O ponto de viragem, tanto na qualidade do filme como no trabalho da atriz vem aquando da participação de Joy no programa de televendas da QVC, tentando vender o fruto do seu trabalho em direto. É aqui que a atriz demonstra uma formidável mestria sobre a sua personagem e sobre as necessidades do filme. Lawrence é uma estrela de cinema, disso não há dúvida, mas curiosamente um dos seus melhores atributos enquanto intérprete devém precisamente da sua negação dessa mesma natureza de estrela como ela fez com a nervosa Katniss Everdeen nos primeiros dois filmes da saga Hunger Games.
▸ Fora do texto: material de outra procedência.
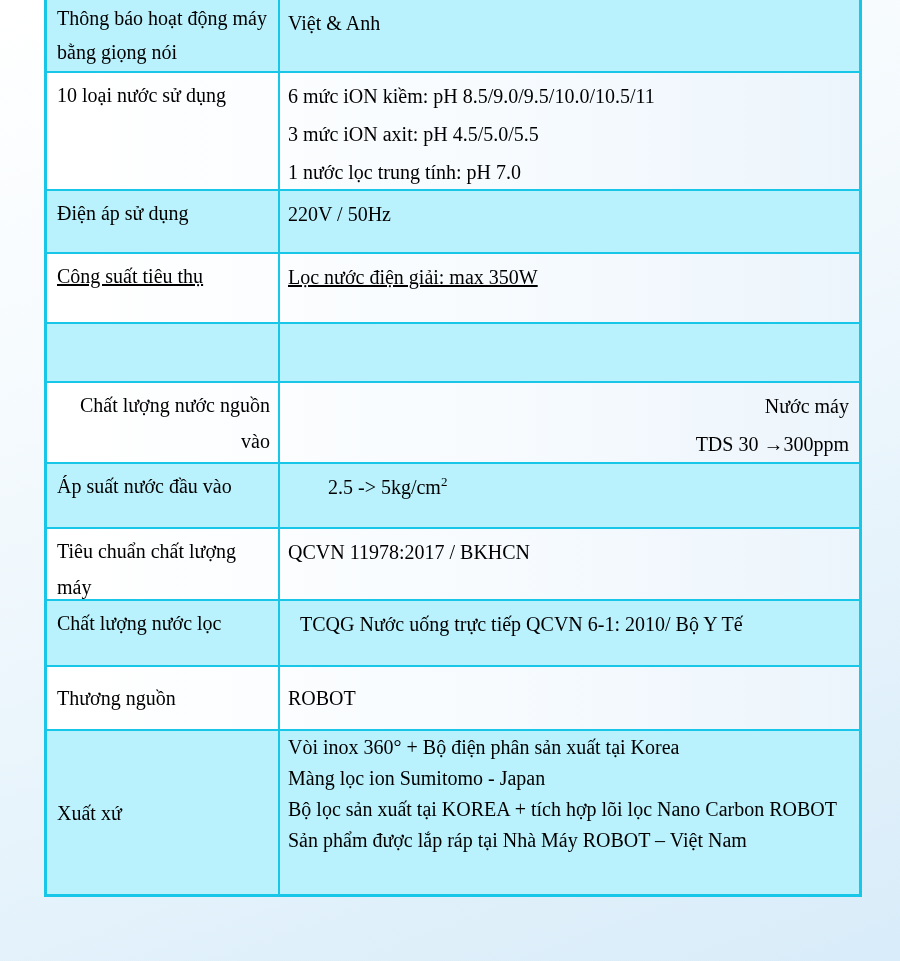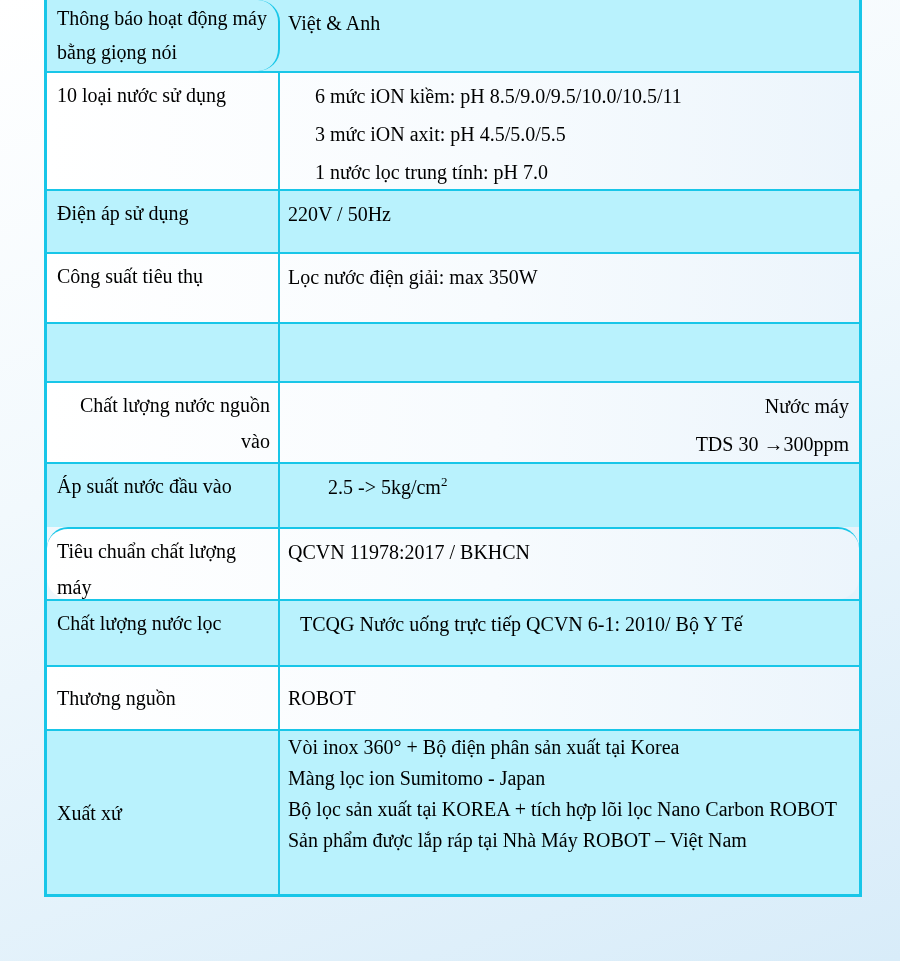"Thông báo hoạt động máy" .r0 .label-cell { border-radius: 22px -> none }
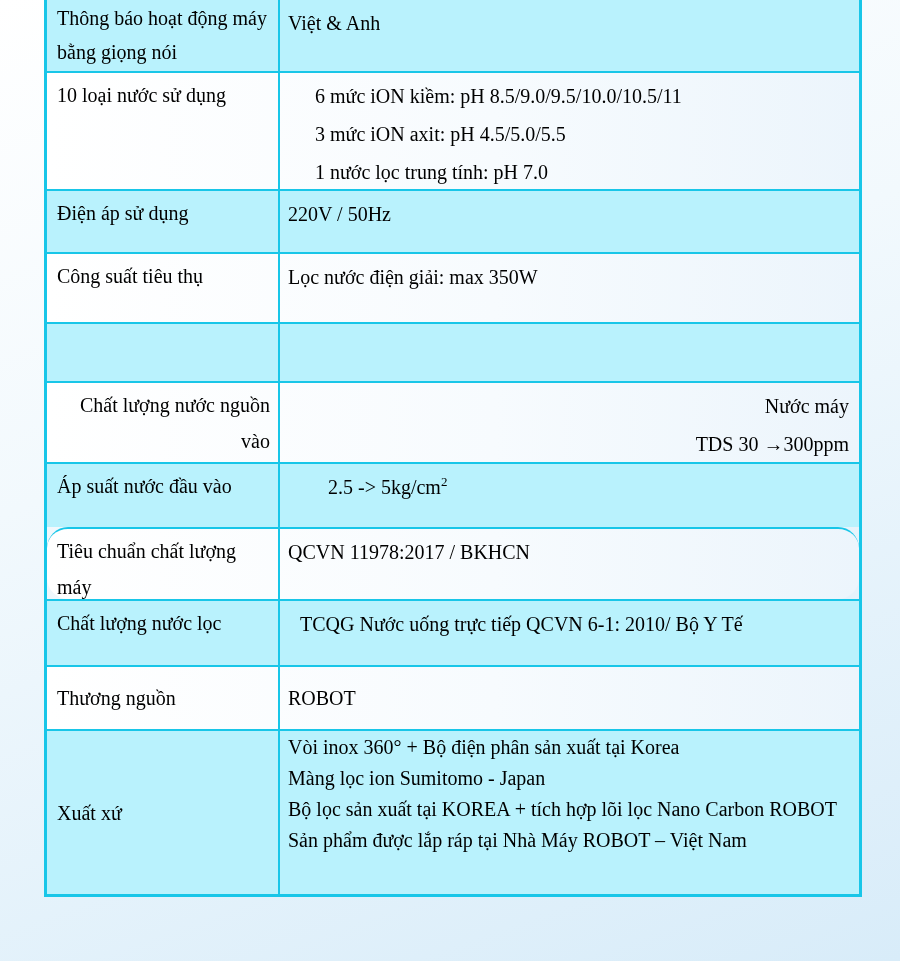"10 loại nước sử dụng" .r1 { gap: 27px -> none }
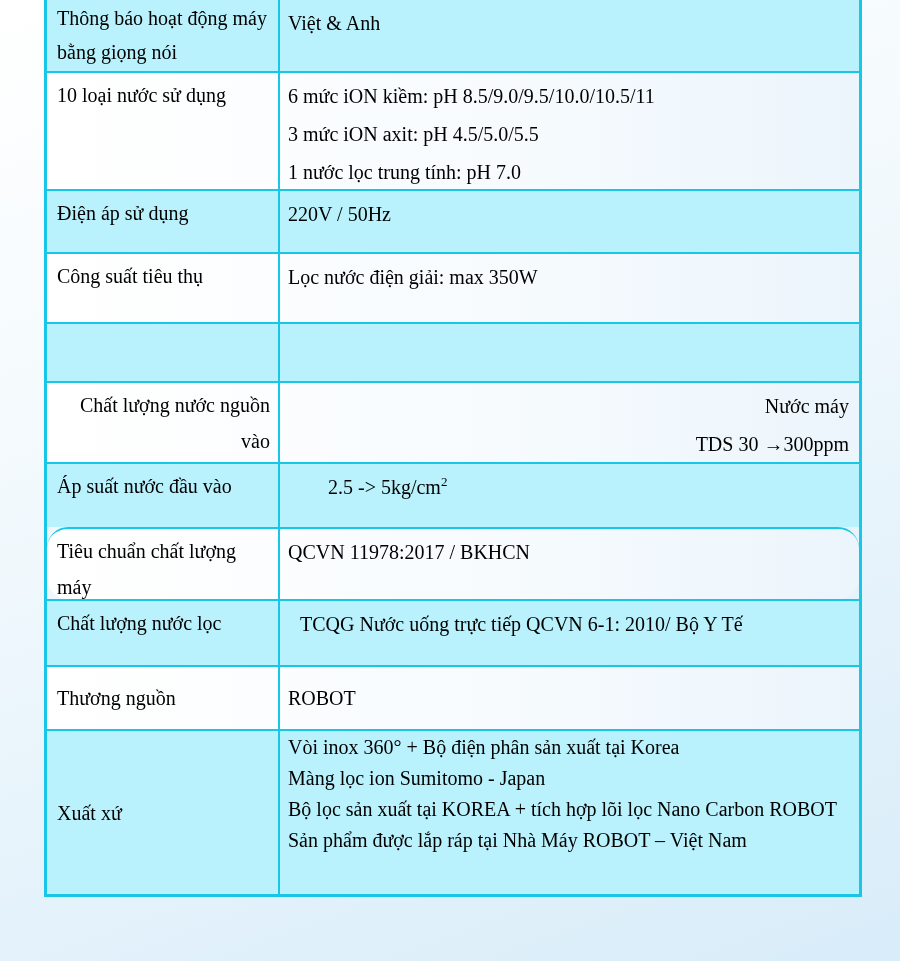"Công suất tiêu thụ" .r3 { text-decoration: none -> underline }
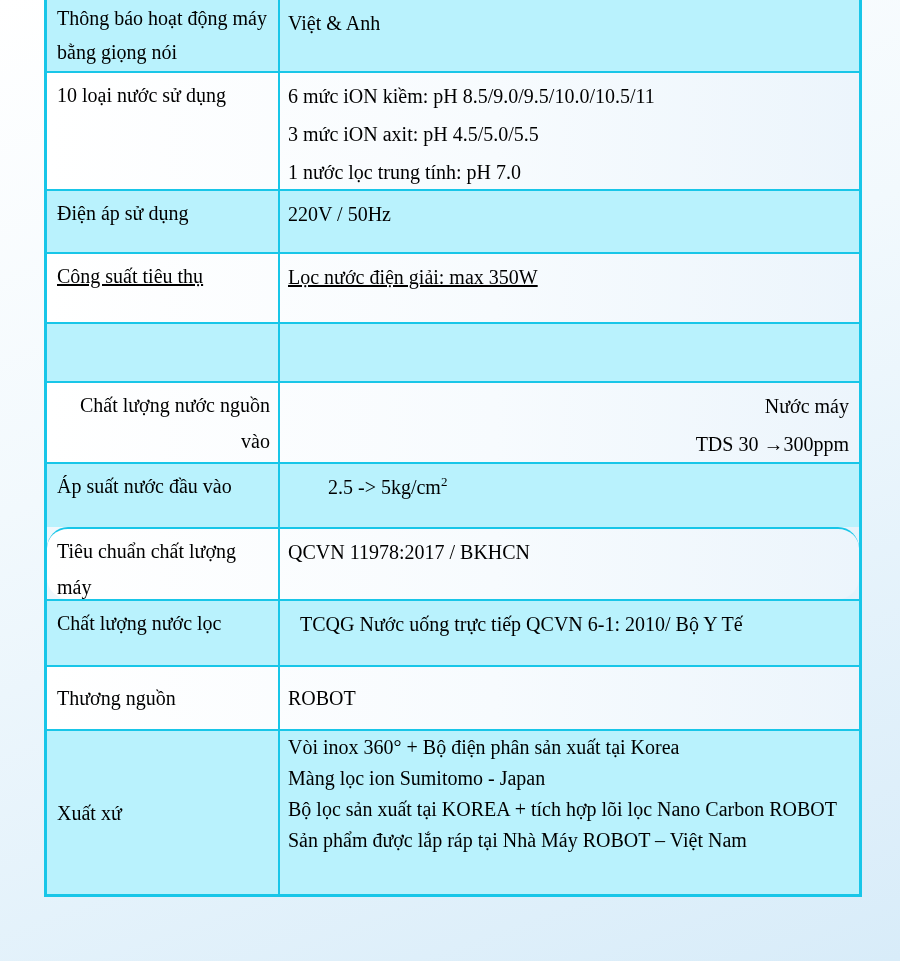"Tiêu chuẩn chất lượng máy" .r7 { border-radius: 21px -> none }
Ver Lawrence interpretar o colossal desconforto de Joy Mangano em frente a câmaras pela primeira vez na vida é uma delícia incalculável e uma perfeita exposição dos talentos da atriz que, nesta sequência torna Joy numa heroína fortemente humana e arrebatadoramente vulnerável apesar da sua força e imbatível vontade de vencer neste mundo.

Esse é o píncaro do trabalho da atriz, mas durante a maior parte do restante filme, Jennifer Lawrence mantém o mesmo sólido nível de qualidade, com apenas alguns momentos a mostrarem algumas das fragilidades tanto do papel como do filme. Falo mais especificamente das cenas em que Lawrence precisa de demonstrar algum tipo de poder autoritário, com especial destaque para uma espécie de epílogo que a encontra como uma consumada mulher de negócios. Aqui, a relativa imaturidade da atriz volta a desferir um forte golpe sobre o seu trabalho, revelando como uma atriz de uma idade mais avançada ou com uma presença que não seja tão dependente da sua jubilante juventude poderia ser uma melhor escolha para o papel.


Jennifer Lawrence

De momento, uma nomeação não parece ser uma certeza, mas veremos o que vai acontecer. Apenas Saoirse Ronan por Brooklyn, Brie Larson em Room e Cate Blanchett em Carol parecem ter assegurado a sua presença entre os nomeados, mas, se a História se for repetir, Lawrence pode estar segura de ir receber mais uma nomeação pela sua colaboração com O. Russell. Eu, pessoalmente, nunca a escolheria como uma das cinco melhores prestações por uma atriz principal em 2015, mas fico entristecido ao pensar que Lawrence terá a infeliz distinção de ser nomeada e galardoada por alguns dos seus piores trabalhos quando algumas das suas interpretações infinitamente superiores são ignoradas. Enfim, podemos sempre lembrar-nos da sua primeira nomeação por Winter’s Bone.